- Born: June 14, 1946 (age 79)
- Occupation: Therapist
- Awards: Lifetime Achievement Award from the Cultural-Historical Research Special Interest Group of the American Educational Research Association (2014)

Academic background
- Alma mater: Rhode Island College, Columbia University

Academic work
- Institutions: East Side Institute, New York, NY

= Lois Holzman =

American psychologist

Lois Holzman is director and co-founder of the East Side Institute in New York, New York, where she developed social therapy methods with Fred Newman. She is known for her research and work on play therapy, social therapy, and criticism of the medical model of mental health. She was instrumental in introducing the ideas of Lev Vygotsky to the fields of psychotherapy, organizational and community development. In 2014, Holzman received the Lifetime Achievement Award from the Cultural-Historical Research Special Interest Group of the American Educational Research Association.

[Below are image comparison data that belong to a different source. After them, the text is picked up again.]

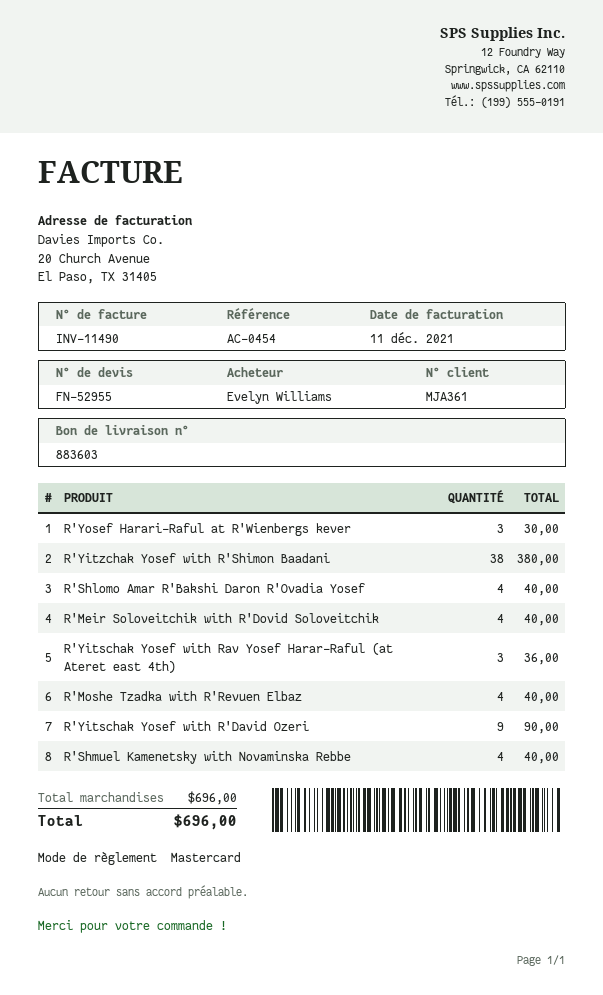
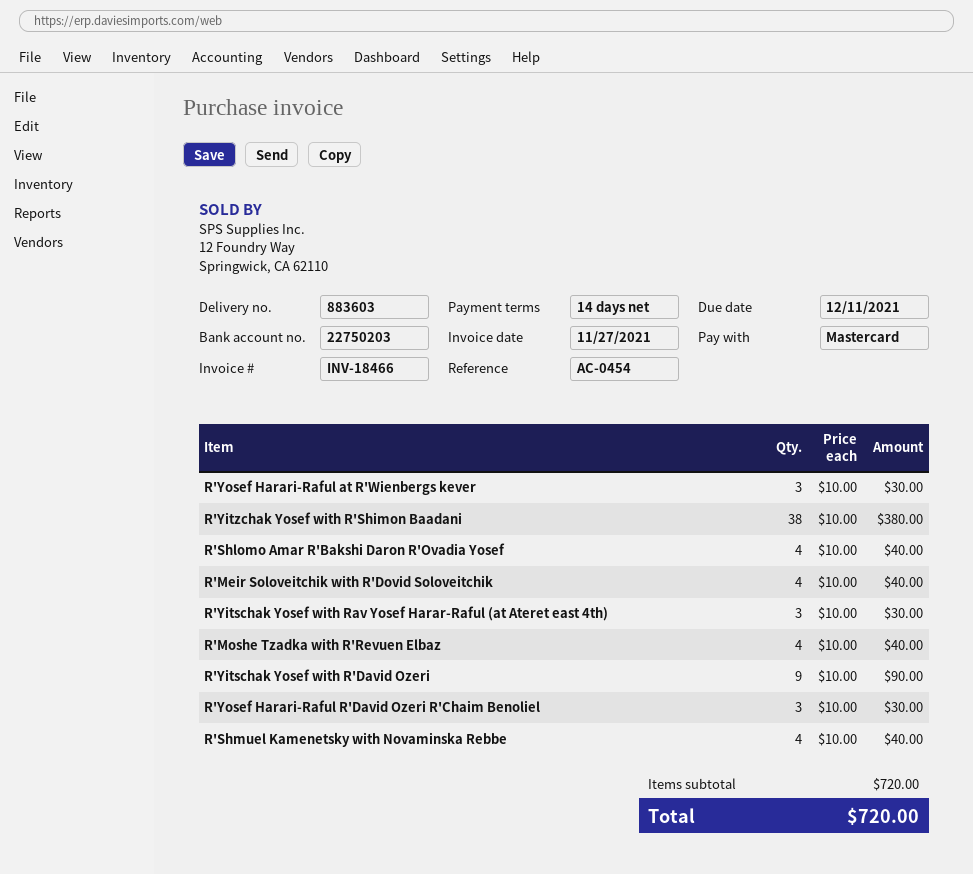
invoice number: INV-11490 -> INV-18466
invoice date: 2021-12-11 -> 2021-11-27
R'Yitschak Yosef with Rav Yosef Harar-Raful (at Ateret east 4th): 3 for 36.00 -> 3 for 30.00
R'Yosef Harari-Raful R'David Ozeri R'Chaim Benoliel: none -> 3 for 30.00
subtotal: 696.00 -> 720.00
total: 696.00 -> 720.00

Holzman is the author or co-author of multiple books including The overweight brain: How our obsession with knowing keeps us from getting smart enough to make a better world (2018), Vygotsky at work and play (2009), Performing psychology: A postmodern culture of the mind (1999), and Psychological investigations: A clinician's guide to social therapy (2003). She and Newman co-authored the widely cited volume Lev Vygotsky: Revolutionary scientist (1993) and The end of knowing: A new developmental way of learning (1997).

== Biography ==

Holzman received her Bachelor of Arts in English from Rhode Island College in 1967. She continued her education studying Linguistics at Columbia University and Brown University. She completed her PhD in Development Psychology and Psycholinguistics at Teachers College, Columbia University in 1977. As a graduate student, Holzman conducted research on the development of causal language and the role of imitation in language development with Lois Bloom (publishing under the name Lois Hood). After graduation, Holzman completed a post-doctoral fellowship at Rockefeller University where she worked with Michael Cole, and later joined the faculty of Empire State College, SUNY. Holzman visited the Institute of Psychology in Moscow in 1980 to study the work of Vygotsky and his followers.

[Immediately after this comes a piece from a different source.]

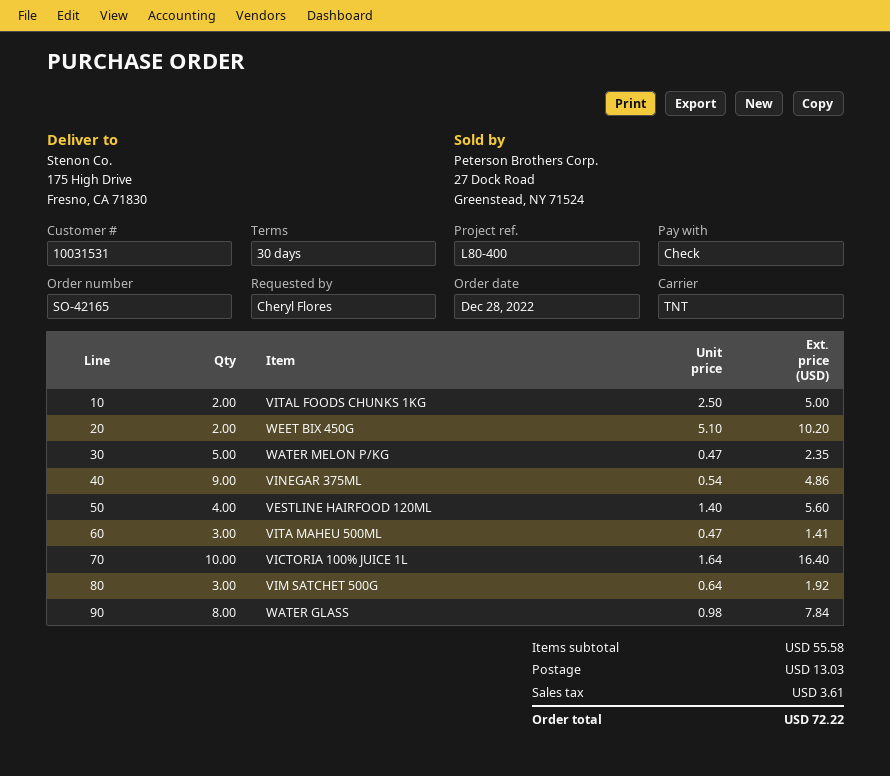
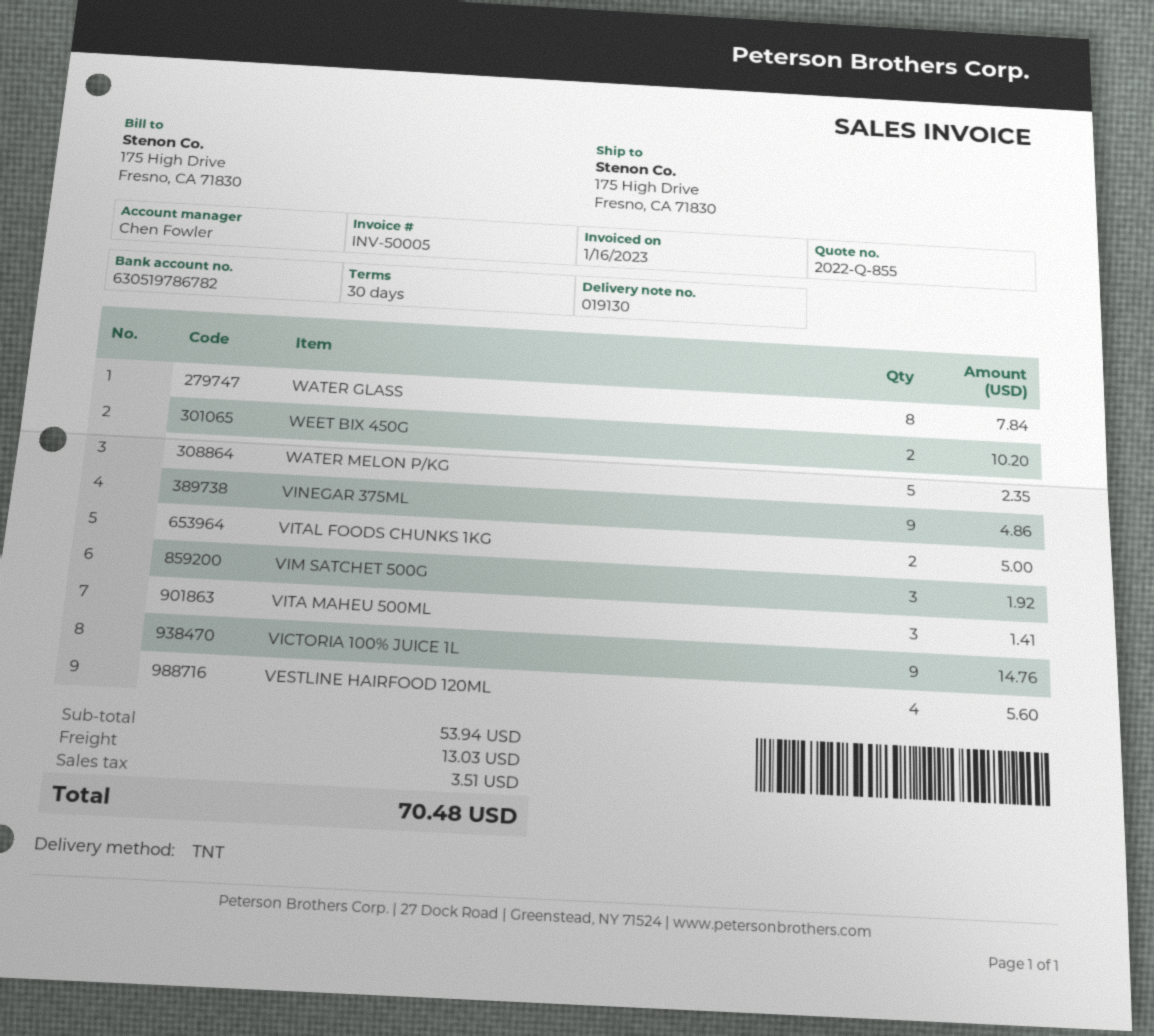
VICTORIA 100% JUICE 1L: 10 for 16.40 -> 9 for 14.76
subtotal: 55.58 -> 53.94
tax: 3.61 -> 3.51
total: 72.22 -> 70.48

In 1985, Holzman and Fred Newman founded the East Side Institute for Group and Short Term Psychotherapy, which promotes humanistic approaches to psychotherapy. Together they introduced social therapeutics as a form of group therapy to help people solve problems. The East Side Institute became an international education, training and research center for social therapeutics.

In 2010, she became the chair of Global Outreach at the All Stars Project, which helps create opportunities for positive youth development. Using play to mitigate potentially hostile relationships between the police and young people of color, The All Stars Project introduced Operation Conversation: Cops and Kids to the training of NYPD police officers. Operation Conversation invites police officers and young people to improvise a scene that doesn't relate to them, but allows them to play and talk freely, and get to know each other in a relaxed, playful context. Afterward, they can sit down and talk to each other about their hardships and how they would like to be treated by one another and find common ground.

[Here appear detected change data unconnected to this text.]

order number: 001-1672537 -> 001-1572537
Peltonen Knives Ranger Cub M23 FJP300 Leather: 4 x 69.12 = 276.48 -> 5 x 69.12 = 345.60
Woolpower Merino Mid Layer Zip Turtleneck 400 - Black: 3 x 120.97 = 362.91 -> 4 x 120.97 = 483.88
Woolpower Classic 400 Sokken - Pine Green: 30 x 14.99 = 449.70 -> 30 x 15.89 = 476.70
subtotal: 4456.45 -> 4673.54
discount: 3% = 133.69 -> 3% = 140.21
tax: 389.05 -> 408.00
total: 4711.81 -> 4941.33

Holzman was involved in the development of educational programming at the Barbara Taylor School and Performance of a Lifetime. She is the chair and chief organizer of the Performing the World bi-annual conference, which supports performance activism and emerging social change. In 2018, she became a Distinguished Visiting Fellow in Vygotskian Practice and Performance at Lloyd International Honors College, The University of North Carolina at Greensboro.

== Selected bibliography ==

- Holzman, L. (1999). Performing psychology: A postmodern culture of the mind. Psychology Press.
- Holzman, L. (2009). Vygotsky at work and play. Routledge.
- Holzman, L., & Mendez, R. (2004). Psychological investigations: A clinician's guide to social therapy. Routledge.
- Holzman, L., & Morss, J. (2014). Postmodern psychologies, societal practice, and political life. Routledge.
- Newman, F., & Holzman, L. (1993). Lev Vygotsky: Revolutionary scientist. Psychology Press.
- Newman, F., & Holzman, L. (1997). The end of knowing: A new developmental way of learning. Routledge.